MacDailyNews Take: iPad Pro was always a “proper computer.”

Now, with iPadOS, it simply does some more things, and in more ways, that those who were raised on traditional personal computers expect.


  1. These stupid articles and definitions need to die. The iPad is a giant iPod Touch with clumsy gestures, stripped down hardware and software, a small screen, and imprecise main inputs (finger/multi-touch). It does a narrow set of things very well, like Web surfing, movie watching, reading… but that’s it. It’s not a desktop or laptop replacement. For anyone that can “replace” their desktop or laptop with an iPad, they never needed those in the first place.

    What MacOS and the requisite hardware provides over the iPad and iPadOS is as follows:

    *PRECISE INPUT (mouse input to 1 pixel precision)
    *MULTI-TOUCH (many trackpad multi-touch gestures)
    *Powerful hardware much more capable than the iPad (e.g., iMac Pro, Mac Pro, MacBook Pro) with much larger raw processing power, much more RAM capacity, much higher hard drive capacity, etc. etc.
    *LARGE SCREENS. This can’t be understated. It’s not productive to use a small screen as the only display.

    The iPad may be good enough for some consumers.
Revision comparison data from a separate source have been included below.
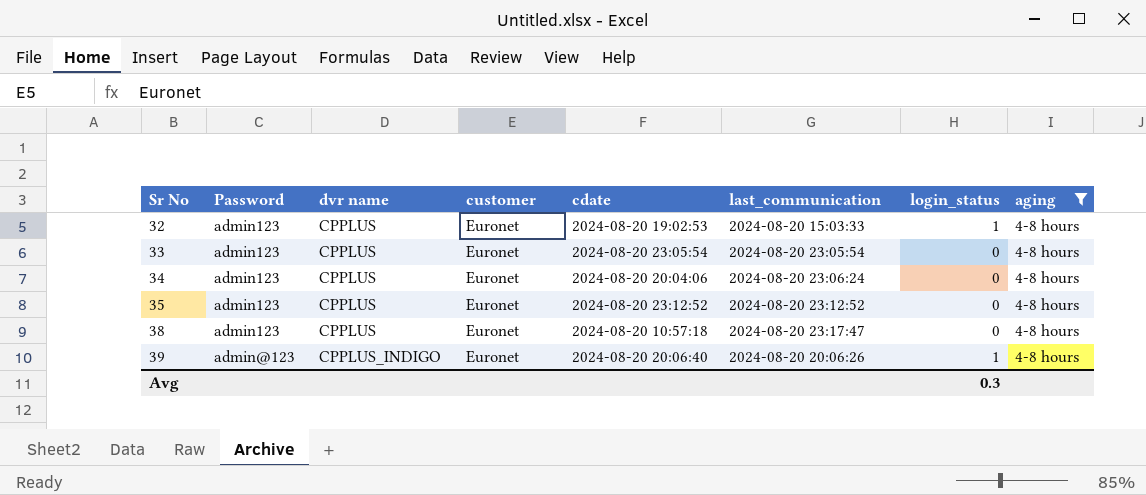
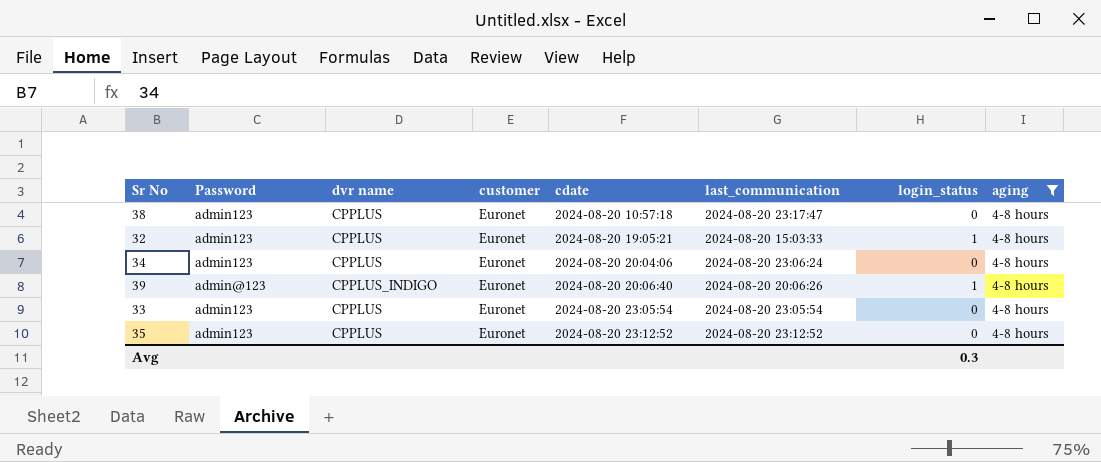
row order: Sr No ascending -> cdate ascending
32 | cdate: 2024-08-20 19:02:53 -> 2024-08-20 19:05:21

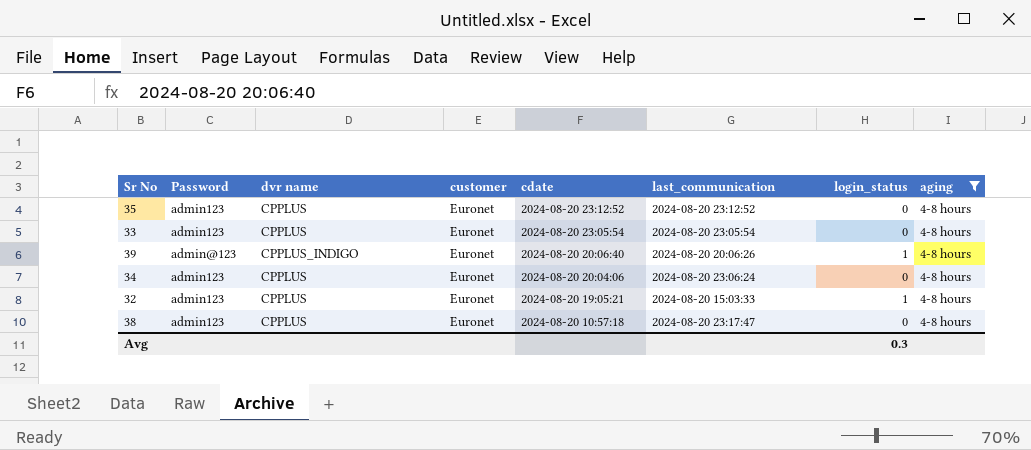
row order: cdate ascending -> cdate descending

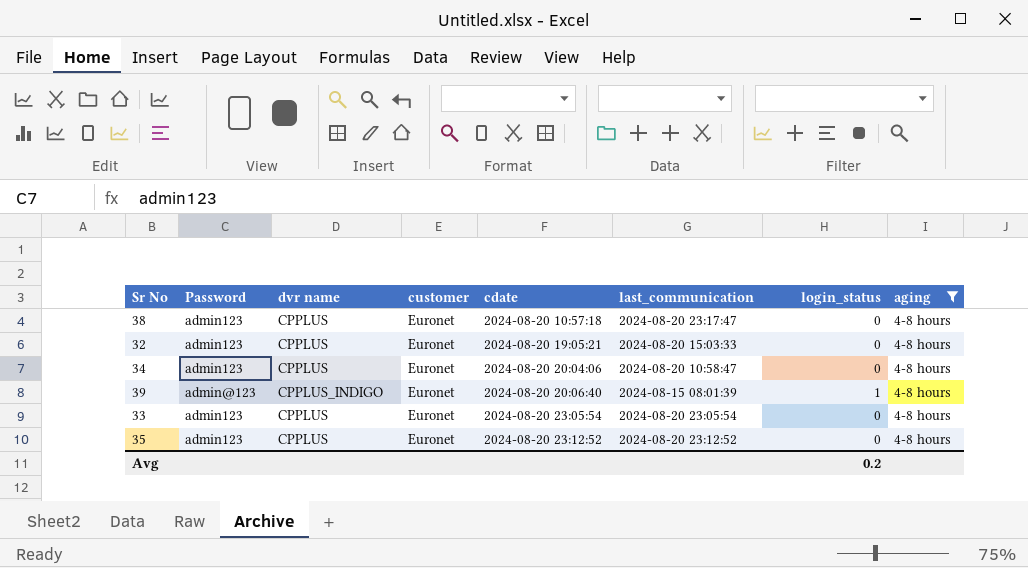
row order: cdate descending -> cdate ascending
32 | login_status: 1 -> 0
34 | last_communication: 2024-08-20 23:06:24 -> 2024-08-20 10:58:47
39 | last_communication: 2024-08-20 20:06:26 -> 2024-08-15 08:01:39
Avg | login_status: 0.3 -> 0.2

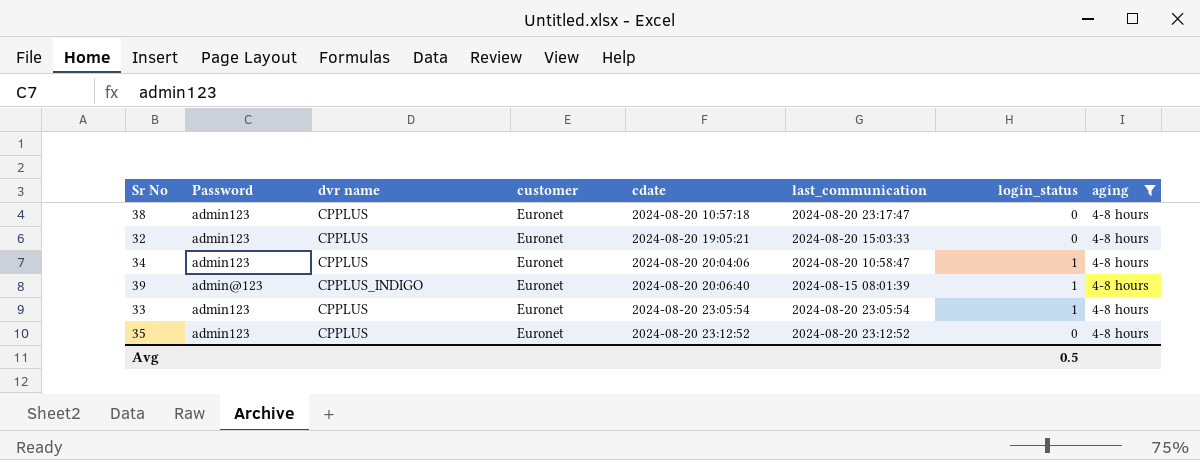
34 | login_status: 0 -> 1
33 | login_status: 0 -> 1
Avg | login_status: 0.2 -> 0.5

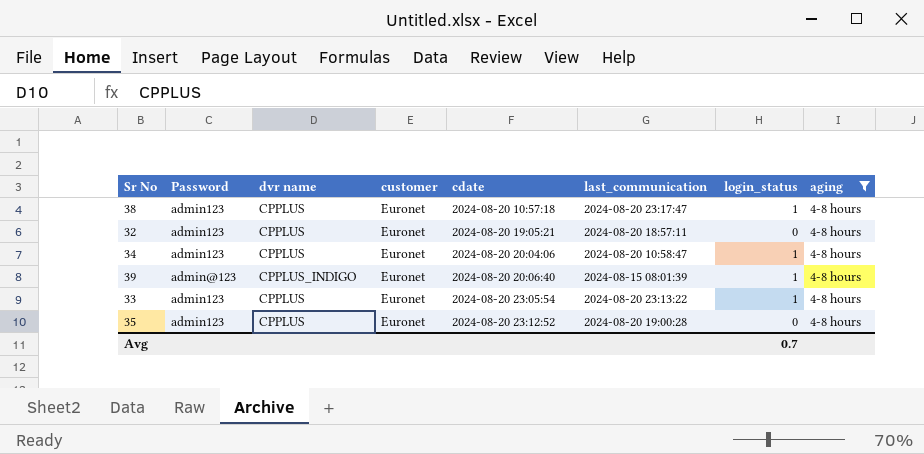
38 | login_status: 0 -> 1
32 | last_communication: 2024-08-20 15:03:33 -> 2024-08-20 18:57:11
33 | last_communication: 2024-08-20 23:05:54 -> 2024-08-20 23:13:22
35 | last_communication: 2024-08-20 23:12:52 -> 2024-08-20 19:00:28
Avg | login_status: 0.5 -> 0.7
But anybody serious about productivity and work should not rely on it due to its inherent short-comings that will never be resolved given that it’s a mobile slab.

        1. It’s not an impersonation, you möron. It’s someone who thinks you are a dim witted silly eeejiot. Now please fffff offfffff

  2. Absolute nonsense MDN. An iPad cannot run my film scanner. There are all kinds of peripherals that an iPad is useless with. It is not even remotely a computer. Your incessant propaganda does not change this fact.

    1. As I have happily state many times before, I love my desktop workstations and my MacBook Pros but to say the iPad Pro is not a “computer” is ignorant and wrong.

      You are right, you cannot and should not use it to run your film scanner. Your film scanner should be attached to a fixed or mobile workstation. This one use though, is not all a person might choose to do with a computer. The iPad is an extraordinary creative computer combining the best Wacom style tablet with a powerful computer in one device. People who design or write for a living could easily us it as their mobile platform. They might still want something bigger for some uses, sure. Many of us have had multiple computers for years and years.

      Saying the the iPad Pro could be a primary computer for many people is not propaganda. Most people use their computers for surfing the web, email, word processing and the occasional spreadsheet. These people could easily use an iPad and their iPhone for all of their computing needs.

      Let’s realise that the world is bigger than ourselves and that each persons need is different. For you, Mr Greenspan, no iPad is appropriate but for many, even the base iPad is enough; for some the iPad Pro is perfect.

    2. Not you again. How have you screwed up America’s economy again today, dingbat? Your legacy isn’t worrying about film scanners, it’s wrecking America. Thanks Greenspin.

  3. Just because the iPad Pro doesn’t function as a pickup truck for some niche need does not disqualify it as a useful computer replacement for many. I use it for 90% of my job and the only reason why I can’t use it for the last 10% is that some of the mobile software for it sucks.

    I’m hoping that with the new iPad Pro, iOS 13 and Apple’s communication with developers that they finally release apps that leverage the power of the iPad Pro instead of being a scaled up iPhone app.

  4. There is a big difference between surfing the web and sending email vs accessing productivity apps that the rest of the world uses to do work that people get paid for. There are a lot of heavy duty apps for the Mac these days but not for iPads.

  5. The iPad has continued to increase power as the Ax chips continue to increase in power. Try to guess what this fall’s release will bring with the A13, to be followed by the A14, A15, A16, etc. How many cores and how powerful will we be seeing? Actually, which Ax chip will become available to the Mac? You KNOW that Apple is co-developing a Mac version in preparation for this change, just as they did for the Intel change.